======== Provided records

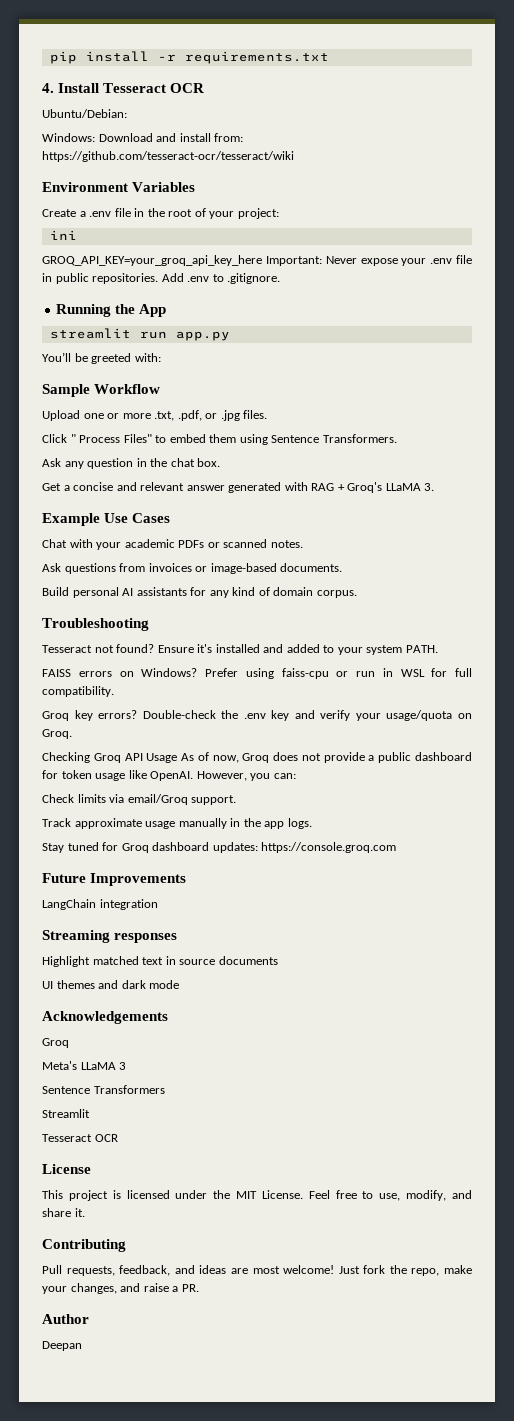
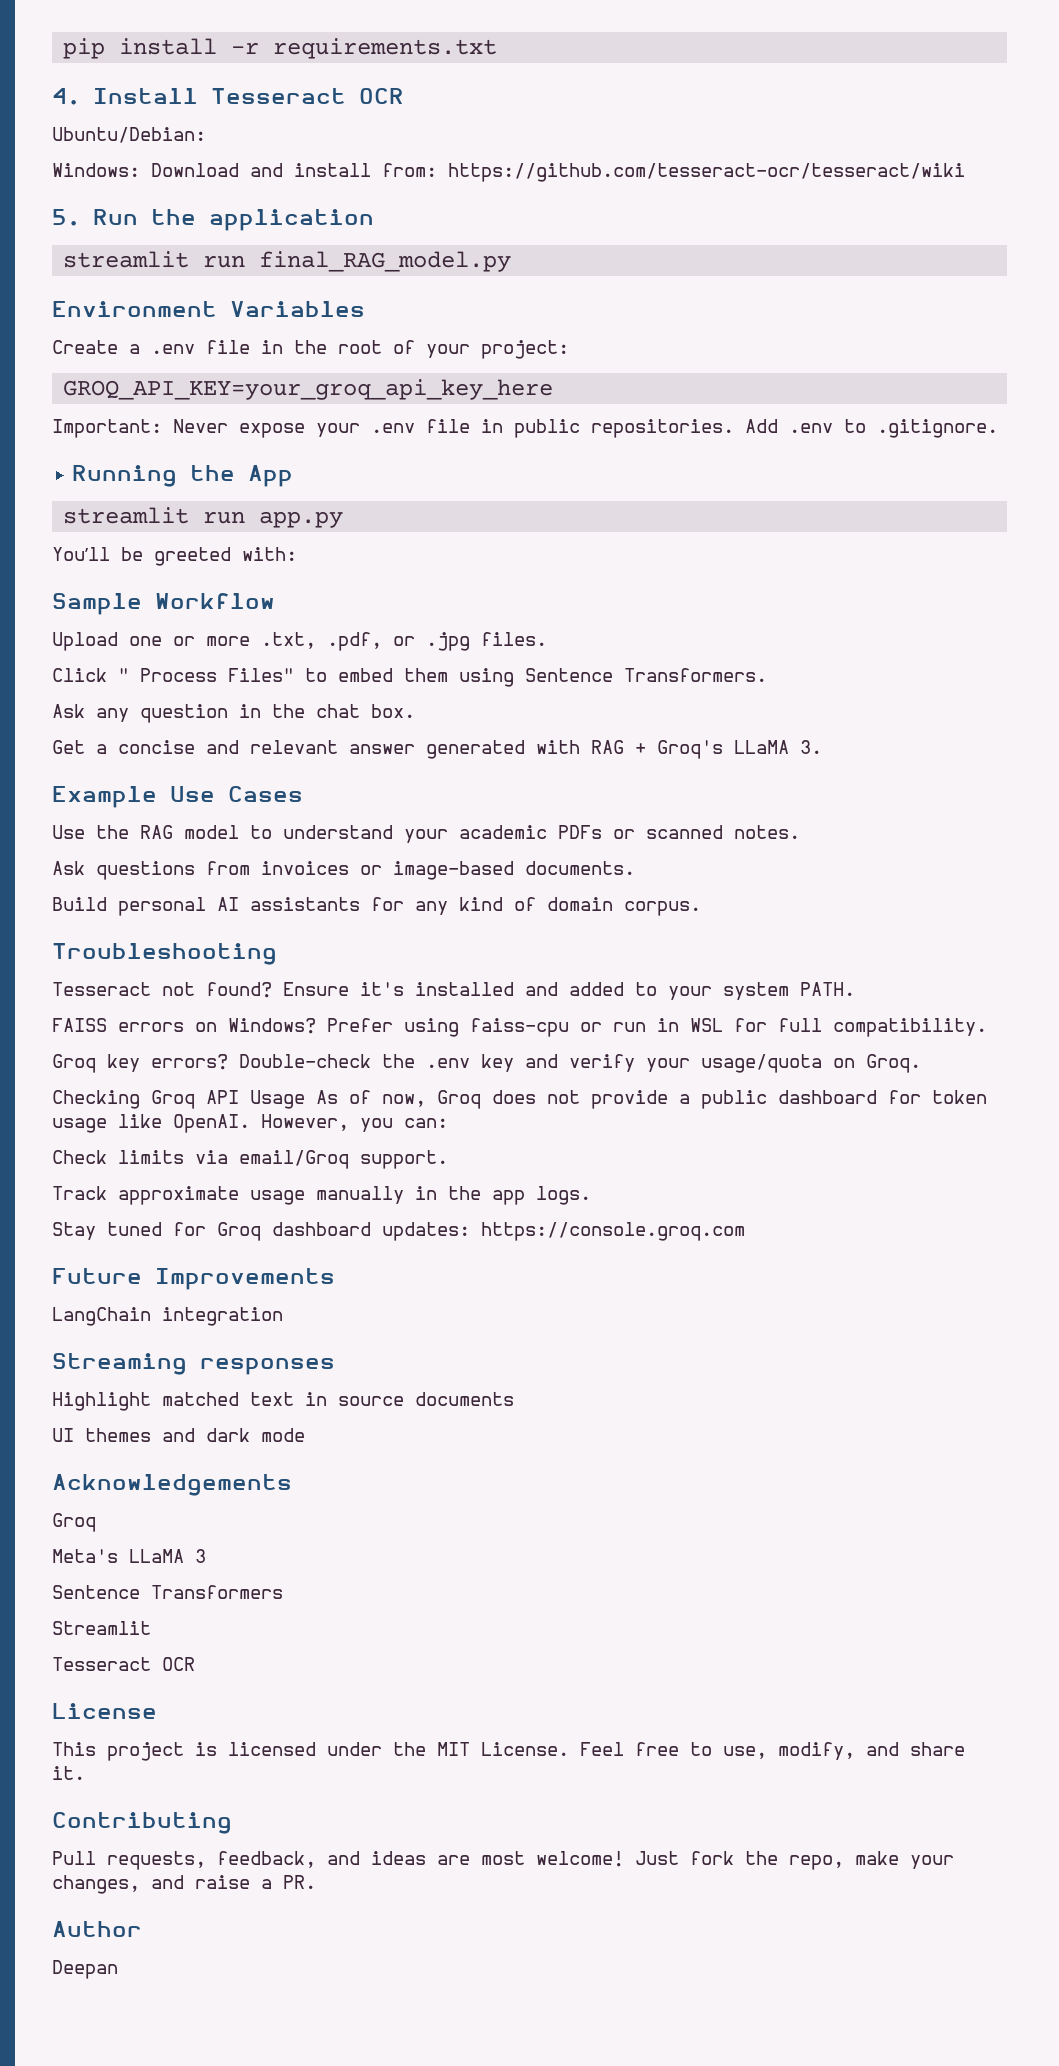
+ 5. Run the application
+ streamlit run final_RAG_model.py
- ini
- GROQ_API_KEY=your_groq_api_key_here Important: Never expose your .env file in public repositories.
+ GROQ_API_KEY=your_groq_api_key_here
+ Important: Never expose your .env file in public repositories.
- Chat with your academic PDFs or scanned notes.
+ Use the RAG model to understand your academic PDFs or scanned notes.

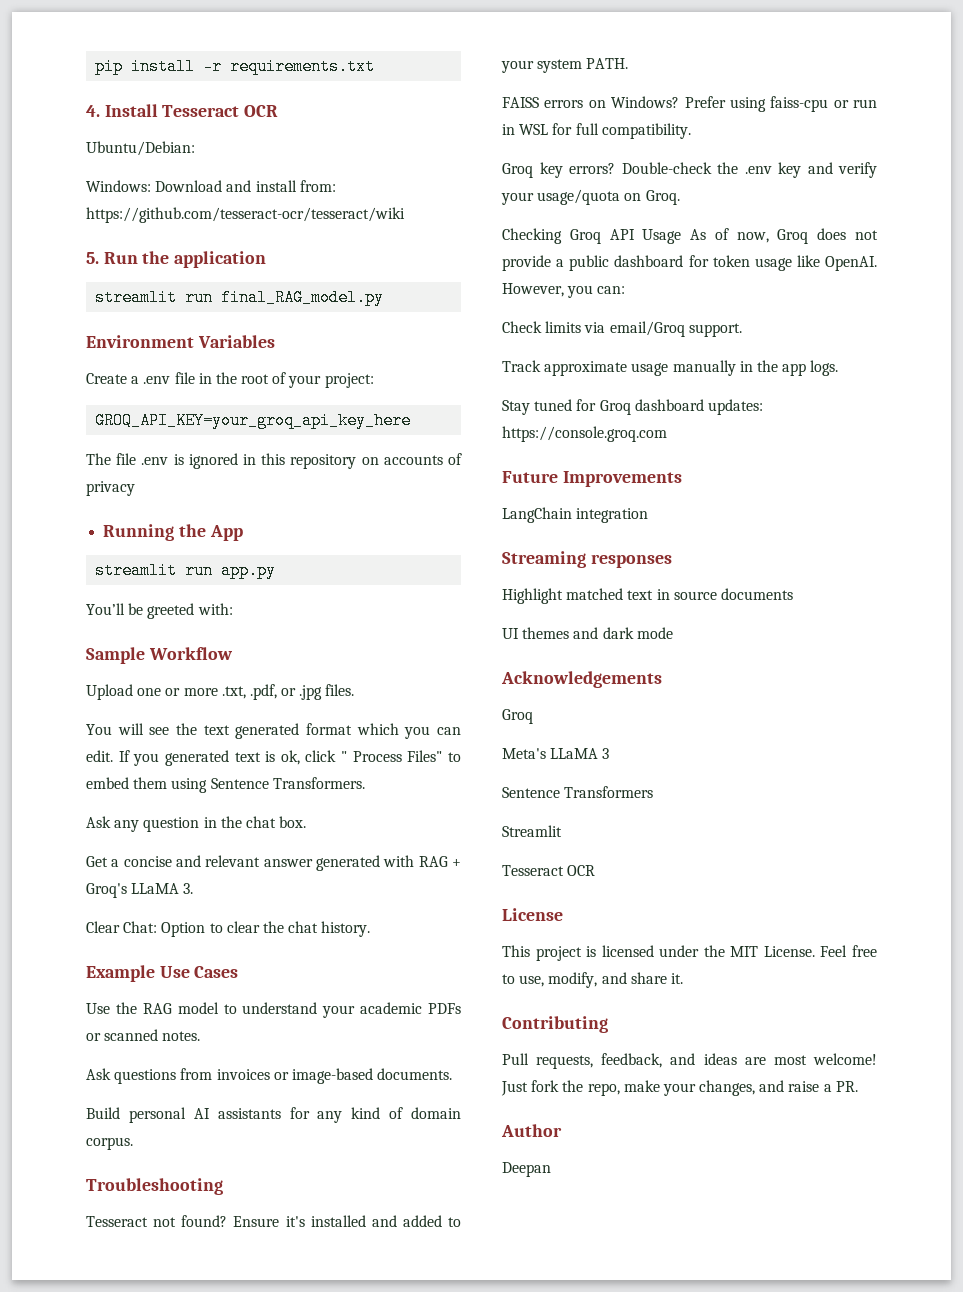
- Important: Never expose your .env file in public repositories. Add .env to .gitignore.
+ The file .env is ignored in this repository on accounts of privacy
- Click " Process Files" to embed them using Sentence Transformers.
+ You will see the text generated format which you can edit. If you generated text is ok, click " Process Files" to embed them using Sentence Transformers.
+ Clear Chat: Option to clear the chat history.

================

→ What to produce: What is needed is an exact printout of every record above, with the pictures left out.

→ The completed task:
+ 5. Run the application
+ streamlit run final_RAG_model.py
- ini
- GROQ_API_KEY=your_groq_api_key_here Important: Never expose your .env file in public repositories.
+ GROQ_API_KEY=your_groq_api_key_here
+ Important: Never expose your .env file in public repositories.
- Chat with your academic PDFs or scanned notes.
+ Use the RAG model to understand your academic PDFs or scanned notes.

- Important: Never expose your .env file in public repositories. Add .env to .gitignore.
+ The file .env is ignored in this repository on accounts of privacy
- Click " Process Files" to embed them using Sentence Transformers.
+ You will see the text generated format which you can edit. If you generated text is ok, click " Process Files" to embed them using Sentence Transformers.
+ Clear Chat: Option to clear the chat history.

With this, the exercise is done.